AI Application Software Stocks Soar
Cloud monitoring giant Datadog published strong financial results on Thursday, driving a surge in the U.S. AI application software sector, with Datadog's stock price soaring by more than 38% at one point and closing up over 30%. It became one of the most eye-catching market performances of the day in the U.S. stock market.
Financial report triggers chain reaction
The financial report released by Datadog for the first quarter of 2026 showed that the revenue for the quarter reached $1.07 billion, and the adjusted earnings per share were 51 cents, both exceeding analysts' expectations. It was also the first time in the company's history that the quarterly revenue broke through the $1 billion mark.
The company's management revealed during the earnings call that the ARR (Annual Recurring Revenue) growth accelerated month by month in the first quarter, with the CEO stating, "We have seen these healthy growth trends continue into April," emphasizing that the acceleration in revenue growth was evident across both AI and non-AI customer bases, indicating that, besides AI-related demands, the underlying basic demand was also stronger.
More crucially, the forward guidance: Datadog significantly raised its revenue forecast for the 2026 fiscal year to between $4.3 billion to $4.34 billion, a notable increase from the previous range. CNBC reported that Datadog provides cloud infrastructure support for AI models developed by OpenAI and Anthropic, and OpenAI is already one of its top customers.

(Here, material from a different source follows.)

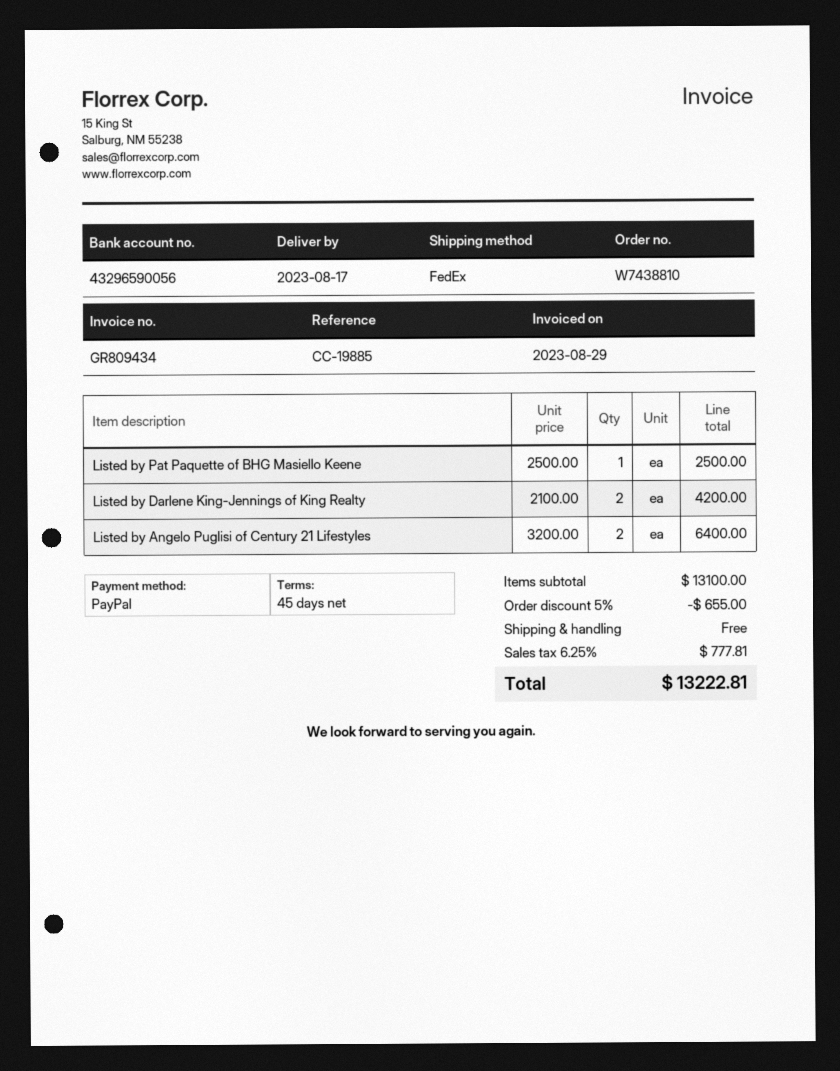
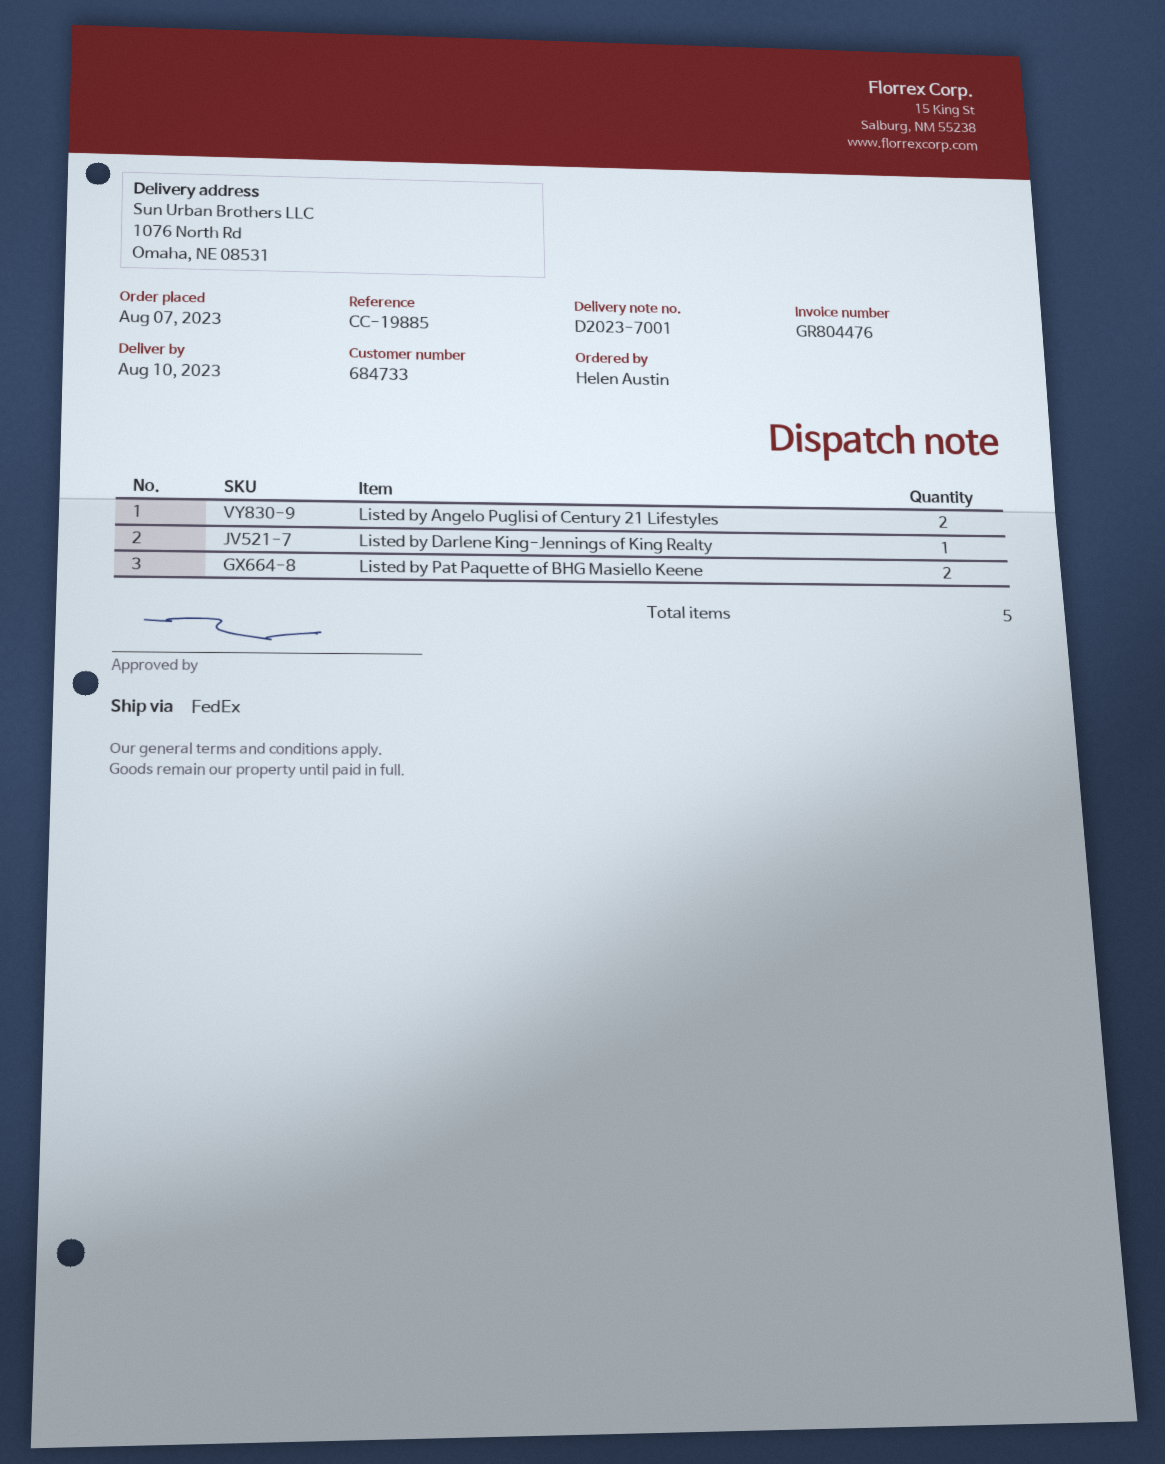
delivery date: 2023-08-17 -> 2023-08-10
invoice number: GR809434 -> GR804476
Listed by Pat Paquette of BHG Masiello Keene: 1 -> 2
Listed by Darlene King-Jennings of King Realty: 2 -> 1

The market's focus then shifted to a few key narratives: the accelerated revenue contribution from AI-native customers, the commercial momentum of LLM Observability (Large Language Model Observability), Cloud SIEM, and CNAPP products, and whether broader enterprise-level AI deployments have started to drive incremental consumption. At the same time, investors are also assessing the conservatism of the guidance—if AI workloads continue to grow in the second half of the year, there is further potential for upward movement.
Datadog provides cloud infrastructure support for AI models developed by OpenAI and Anthropic, and OpenAI is already one of its top customers.
Peer stocks resonate and rise
The optimism sparked by the report quickly spread throughout the entire cloud data and observability sector. Snowflake rose by more than 10%, MongoDB rose by more than 10%, Elastic rose by more than 6%, Figma rose by more than 4%, Unity rose by nearly 9%, and Fortinet rose by more than 20%.
This联动 logic is clear: Datadog, Snowflake, MongoDB, and Elastic are all consumer-facing cloud infrastructure software, sharing the core narrative of "accelerating enterprise AI spending."
Datadog's better-than-expected performance indicates that large tech customers' actual investment in AI inference and monitoring layers is accelerating, rather than remaining at the conceptual stage, thereby alleviating the market's doubts about the monetization capabilities of the entire sector.
This collective outbreak of software stocks indicates that the AI trend is accelerating from the upstream computing layer to the application layer. As the "meter" of AI infrastructure—monitoring and bridging computing power and applications—Datadog's breakthrough performance means that the commercial scale of AI workloads has entered a new order, also providing important fundamental support for the enterprise software sector, which has been under valuation pressure for a long time.
Content is for reference only, not financial advice.